Once the artistic blend of selling fictitious detectives hit the market, several authors towed the line, to create immortal fictitious characters like Sherlock Holmes, Hercules Poirot, Miss Marple. Under a colonial rule, the creative thoughts of our authors were confined to the ways of colonial masters. In keeping with their colonial slavery mind-set, they spun an array fictitious fables, centralising around the concept of singing their master’s voice. Bymokesh Bakshi, Kiriti Roy, Dipak Chatterjee, Feluda etc. were thus born to cater to the Bengali tastes, spelling the wonders that could be done by a private detective. These taradiddles became popular best-sellers, especially to the sections not well-conversant with English literature or who wanted a fresh taste in their local milieu.

When I was requested by my publisher to write my first murder-thriller CHAKRA, later translated in English as FULCRUM, a few queries buzzed in my mind.

  1. Whenever a death occurs, who investigates the case – the police or the private investigator (no matter how intelligent and modern he may be in fictitious sagas?
  2. After a murder, who would walk to a private detective, when police are there to carry out the primary investigation?
  3. Do private investigators (mind you they are normal citizens with same rights and restrictions as others) have same access to police records, forensic report etc.?
  4. Can they tap telephone conversations and access internet exchanges, i.e. social media and internet calls?
  5. Have they access bank accounts, insurance details or any other confidential details?

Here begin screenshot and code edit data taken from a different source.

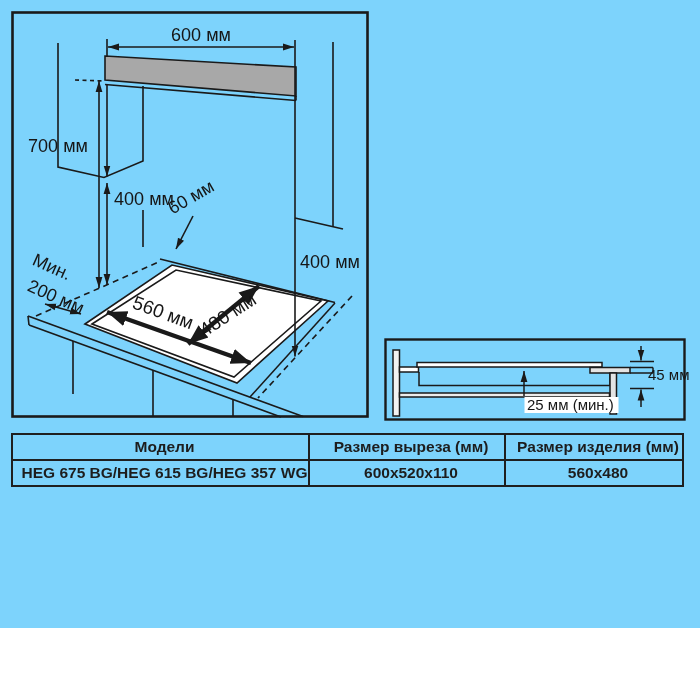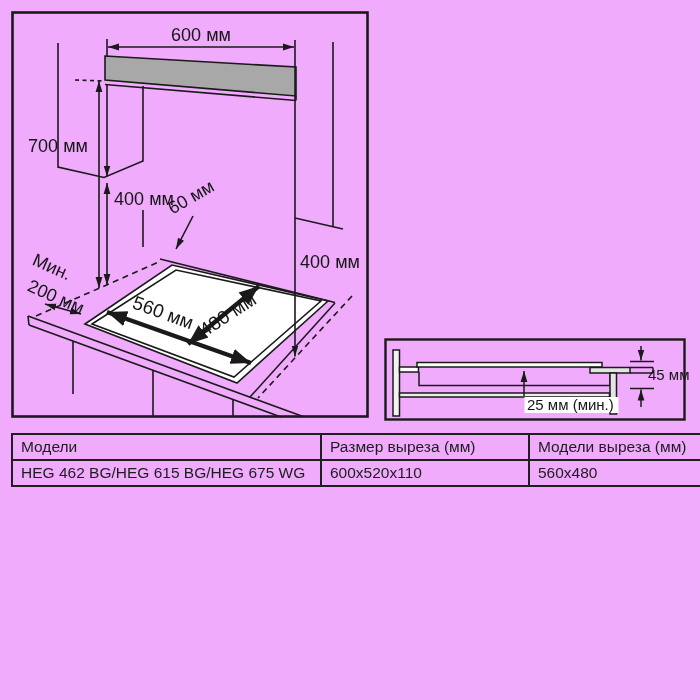--- a/index.html
+++ b/index.html
@@ -1,26 +1,26 @@
 <!DOCTYPE html>
 <html><head>
 <meta charset="utf-8">
 <style>
   html,body{margin:0;padding:0;background:#fff;}
-  #screen{position:relative;width:700px;height:700px;background:#f0abfc;overflow:hidden;
+  #screen{position:relative;width:700px;height:628px;background:#7dd3fc;overflow:hidden;
           font-family:"Liberation Sans",sans-serif;}
   svg{position:absolute;left:0;top:0;}
   svg text{font-family:"Liberation Sans",sans-serif;fill:#161616;}
   .dimtxt{font-size:18px;}
   .bigtxt{font-size:19px;}
   .smalltxt{font-size:15px;}
   table.spec{position:absolute;left:11px;top:433px;border-collapse:collapse;
              table-layout:fixed;width:641px;font-size:15.5px;color:#1d1d1d;}
-  table.spec td{border:2px solid #1f1f1f;height:24px;padding:0 12px 0 8px;
-                white-space:nowrap;overflow:hidden;font-weight:400;text-align:left;}
+  table.spec td{border:2px solid #1f1f1f;height:24px;padding:0 0 0 8px;
+                white-space:nowrap;overflow:hidden;font-weight:700;text-align:center;}
   .c1{width:287px;}.c2{width:186px;}.c3{width:168px;}
 </style>
 </head>
 <body>
 
 <div id="screen">
 
 <svg width="700" height="700" viewBox="0 0 700 700">
   <defs>
     <marker id="ma" markerUnits="userSpaceOnUse" markerWidth="12" markerHeight="9" refX="11" refY="4" orient="auto-start-reverse">
@@ -146,23 +146,23 @@
     <text class="smalltxt" x="648" y="380">45 мм</text>
     <text class="smalltxt" x="527" y="410">25 мм (мин.)</text>
   </g>
 </svg>
 
 <table class="spec">
   <tbody>
     <tr>
       <td class="c1">Модели</td>
       <td class="c2">Размер выреза (мм)</td>
-      <td class="c3">Модели выреза (мм)</td>
+      <td class="c3">Размер изделия (мм)</td>
     </tr>
     <tr>
-      <td class="c1">HEG 462 BG/HEG 615 BG/HEG 675 WG</td>
+      <td class="c1">HEG 675 BG/HEG 615 BG/HEG 357 WG</td>
       <td class="c2">600x520x110</td>
       <td class="c3">560x480</td>
     </tr>
   </tbody>
 </table>
 
 </div>
 
 </body></html>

The answer was an obvious ‘NO’. If so, how could a private detective become the central theme of a novel, when his identity is ambiguous and apocryphal? If that is logical, in 21st century, no author could get away with some an absurd fiction. Fiction has to be realistic, believable, pertaining to the present. In conversation with a renowned figure, in an hour-long lecture to a ‘class-room student’ without any logic or know how, he further harped his credibility as a ‘Criminologist’. To my humble medical knowledge, one who is qualified in Forensic Psychiatry can call himself a Criminologist.

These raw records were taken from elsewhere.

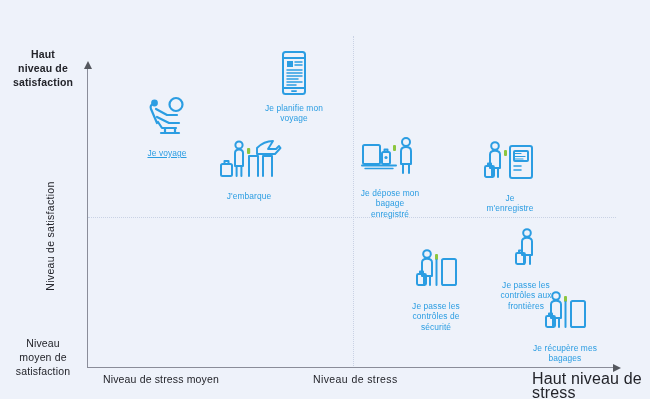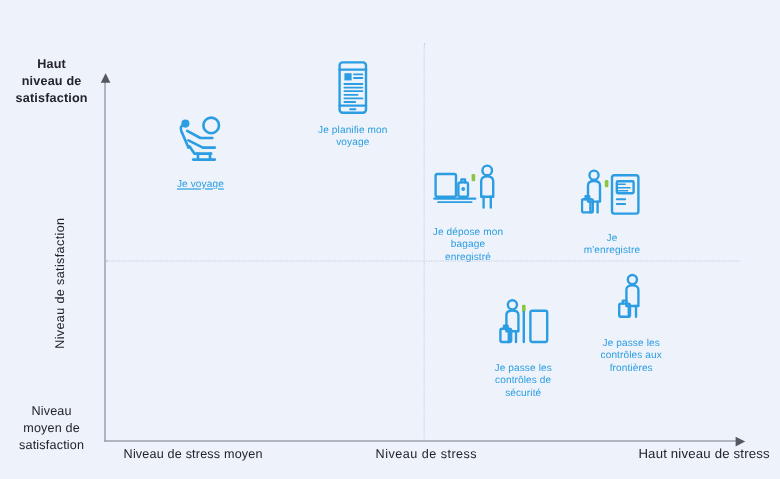--- a/index.html
+++ b/index.html
@@ -93,21 +93,21 @@
     width: 70px;
     text-align: center;
   }
   #cap-x-low {
     left: 90px; top: 372px;
     font-size: 10.5px;
     padding-left: 13px;
   }
   #cap-x-high {
     left: 532px; top: 372px;
-    font-size: 11px;
+    font-size: 16px;
   }
   #cap-x-mid {
     left: 313px; top: 372px;
     font-size: 10.5px;
     letter-spacing: .4px;
   }
   #cap-y-rot {
     position: absolute;
     left: -20px;
     top: 230px;
@@ -211,20 +211,38 @@
           <line x1="7" y1="35" x2="16" y2="35"></line>
         </g>
       </svg>
     </span>
     <span class="label">
       <span>Je planifie mon</span><br>
       <span>voyage</span>
     </span>
   </div>
 
+  <div class="item" style="left:249px; top:138px;">
+    <span class="icon-wrap">
+      <svg width="66" height="46" viewBox="0 0 66 46" fill="none" stroke="#2b9de2" stroke-width="2" stroke-linecap="round" stroke-linejoin="round">
+        <path d="M41 10 C46 5 52 3 57 3 L52 11 L60 11 L63 8 L64.5 10 L59 16 L41 16 Z" stroke-width="1.9"></path>
+        <circle cx="23" cy="7" r="3.6"></circle>
+        <path d="M19 15 C19 12.5 20.7 11.5 23 11.5 C25.3 11.5 27 12.5 27 15 L27 28 L19 28 Z"></path>
+        <path d="M20.6 28 L20.6 38 M25.4 28 L25.4 38"></path>
+        <rect x="31" y="10" width="3.2" height="6" rx="1" fill="#8cc63f" stroke="none"></rect>
+        <rect x="5" y="26" width="11" height="12" rx="1.5"></rect>
+        <path d="M8.5 26 L8.5 23 L12.5 23 L12.5 26"></path>
+        <path d="M33 18 L33 38 M33 18 L42 18 L42 38"></path>
+        <path d="M47 18 L47 38 M47 18 L56 18 L56 38"></path>
+      </svg>
+    </span>
+    <span class="label">
+      <span>J'embarque</span>
+    </span>
+  </div>
 
   <div class="item" style="left:390px; top:135px;">
     <span class="icon-wrap">
       <svg width="60" height="42" viewBox="0 0 60 42" fill="none" stroke="#2b9de2" stroke-width="2" stroke-linecap="round" stroke-linejoin="round">
         <rect x="3" y="10" width="17" height="19" rx="1.5"></rect>
         <rect x="22" y="17" width="8" height="12" rx="1.5"></rect>
         <path d="M24.5 17 L24.5 14.5 L27.5 14.5 L27.5 17"></path>
         <circle cx="26" cy="22.5" r="1.6" fill="#2b9de2" stroke="none"></circle>
         <path d="M2 30.5 L36 30.5"></path>
         <path d="M5 33.5 L33 33.5" stroke-width="1.4"></path>
@@ -293,14 +311,32 @@
         <path d="M7 26 L7 23.5 L10 23.5 L10 26"></path>
       </svg>
     </span>
     <span class="label">
       <span>Je passe les</span><br>
       <span>contrôles aux</span><br>
       <span>frontières</span>
     </span>
   </div>
 
+  <div class="item" style="left:565px; top:290px;">
+    <span class="icon-wrap">
+      <svg width="44" height="44" viewBox="0 0 44 44" fill="none" stroke="#2b9de2" stroke-width="2" stroke-linecap="round" stroke-linejoin="round">
+        <circle cx="13" cy="6" r="3.8"></circle>
+        <path d="M8 14.5 C8 11.8 10 10.8 13 10.8 C16 10.8 18 11.8 18 14.5 L18 28 L8 28 Z"></path>
+        <path d="M10 28 L10 37 M16 28 L16 37"></path>
+        <rect x="3" y="26" width="9" height="11" rx="1.4"></rect>
+        <path d="M6 26 L6 23.5 L9 23.5 L9 26"></path>
+        <rect x="21" y="6" width="3" height="6" rx="1" fill="#8cc63f" stroke="none"></rect>
+        <path d="M22.5 12 L22.5 37"></path>
+        <rect x="28" y="11" width="14" height="26" rx="1.6"></rect>
+      </svg>
+    </span>
+    <span class="label">
+      <span>Je récupère mes</span><br>
+      <span>bagages</span>
+    </span>
+  </div>
 
 </div>
 
 </body></html>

I thought, even if the investigation is done by known bodies at different corners of the country, there might be a mingle of persons trying to solve the murder-mystery. Each would have a positive input and finally one could imbibe those ideas and crack the final jackpot. They may not be a part of the investigative machinery. As much as the reader or the viewer is on the lookout for the murderer with the motive, he could be in lookout for the final emergent, out of lot. I also felt the customary murder weapons like a pistol, knife etc. could be sacrificed to modern scientific ways of murder based on my medical knowledge.

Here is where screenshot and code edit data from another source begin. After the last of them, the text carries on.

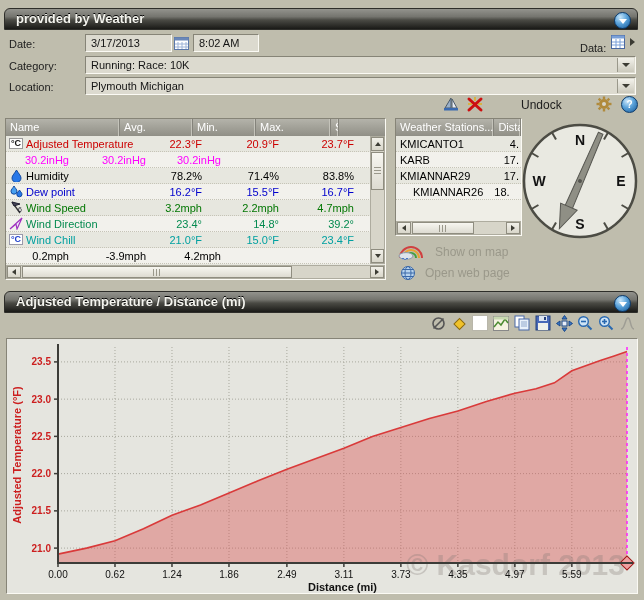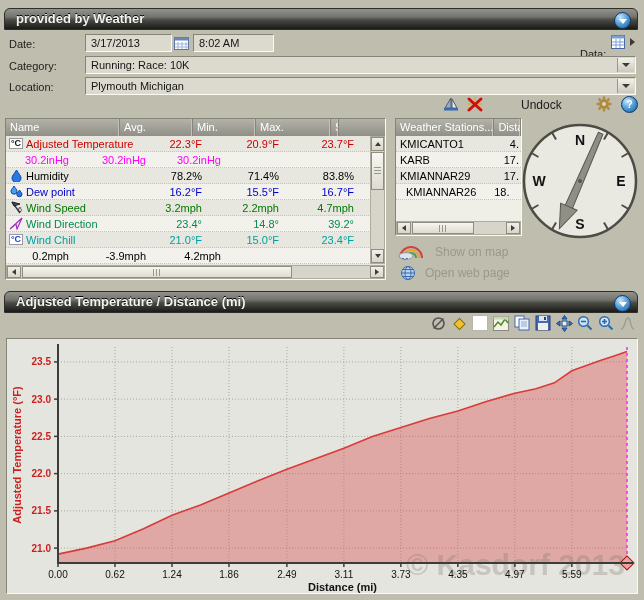--- a/index.html
+++ b/index.html
@@ -94,24 +94,24 @@
           <g stroke="#9db3d6">
             <line x1="4" y1="6" x2="4" y2="13"></line>
             <line x1="8" y1="6" x2="8" y2="13"></line>
             <line x1="12" y1="6" x2="12" y2="13"></line>
             <line x1="1" y1="8" x2="14" y2="8"></line>
             <line x1="1" y1="11" x2="14" y2="11"></line>
           </g>
         </svg>
       </span>
   </div>
-  <div class="field" style="left:193px;top:34px;width:81px;height:18px;">
+  <div class="field" style="left:193px;top:34px;width:66px;height:18px;">
     <span>8:02 AM</span>
   </div>
-  <span class="lbl" style="left:580px;top:48px;">Data:</span>
+  <span class="lbl" style="left:580px;top:42px;">Data:</span>
   <div class="toolbtn" style="left:609px;top:33px;">
     <span class="ic">
         <svg width="16" height="16">
           <rect x="1.5" y="1.5" width="13" height="13" fill="#fff" stroke="#4a68a0"></rect>
           <rect x="1.5" y="1.5" width="13" height="3" fill="#7aa0d8"></rect>
           <g stroke="#7aa0d8">
             <line x1="6" y1="5" x2="6" y2="14"></line>
             <line x1="10" y1="5" x2="10" y2="14"></line>
             <line x1="2" y1="8" x2="14" y2="8"></line>
             <line x1="2" y1="11" x2="14" y2="11"></line>
@@ -326,21 +326,21 @@
         </div>
         <div class="tr">
           <div class="td" style="width: 100px; padding-left: 4px;">KARB</div>
           <div class="td num" style="width: 27px; padding-right: 2px;">17.</div>
         </div>
         <div class="tr">
           <div class="td" style="width: 100px; padding-left: 4px;">KMIANNAR29</div>
           <div class="td num" style="width: 27px; padding-right: 2px;">17.</div>
         </div>
         <div class="tr">
-          <div class="td" style="width: 100px; padding-left: 10px;">KMIANNAR26</div>
+          <div class="td" style="width: 100px; padding-left: 17px;">KMIANNAR26</div>
           <div class="td num" style="width: 27px; padding-right: 14px;">18.</div>
         </div>
       </div>
     <div class="sb" style="left:0;bottom:0;width:125px;height:14px;">
       <div class="sb-btn" style="left:0;top:0;width:14px;height:12px;">
           <span class="tri-lf"></span>
         </div>
       <div class="sb-thumb" style="left:15px;top:0;width:62px;height:12px;">
           <span class="grip-h"></span>
         </div>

The end result was a maverick murder-mystery-thriller, which would keep the readers gripped until climax. Soon after CHAKRA or FULCRUM, I wrote another adrenaline charged international thriller PURSUIT and ETERNAL MAYHEM, an international thriller of scientific genome research, in light of my new concept.

For those orthodox, it might be difficult to shred their pre-formed concepts and come to terms with the harsh reality of the 21st century. But reality demands, realistic fiction, not abstruse fictitious tale-tales. We cannot be swayed by non-realistic approach to a scientific and logical investigative apparatus. With all due respects to past global best-sellers, wouldn’t it be wiser to evolve with the realistic upcoming era?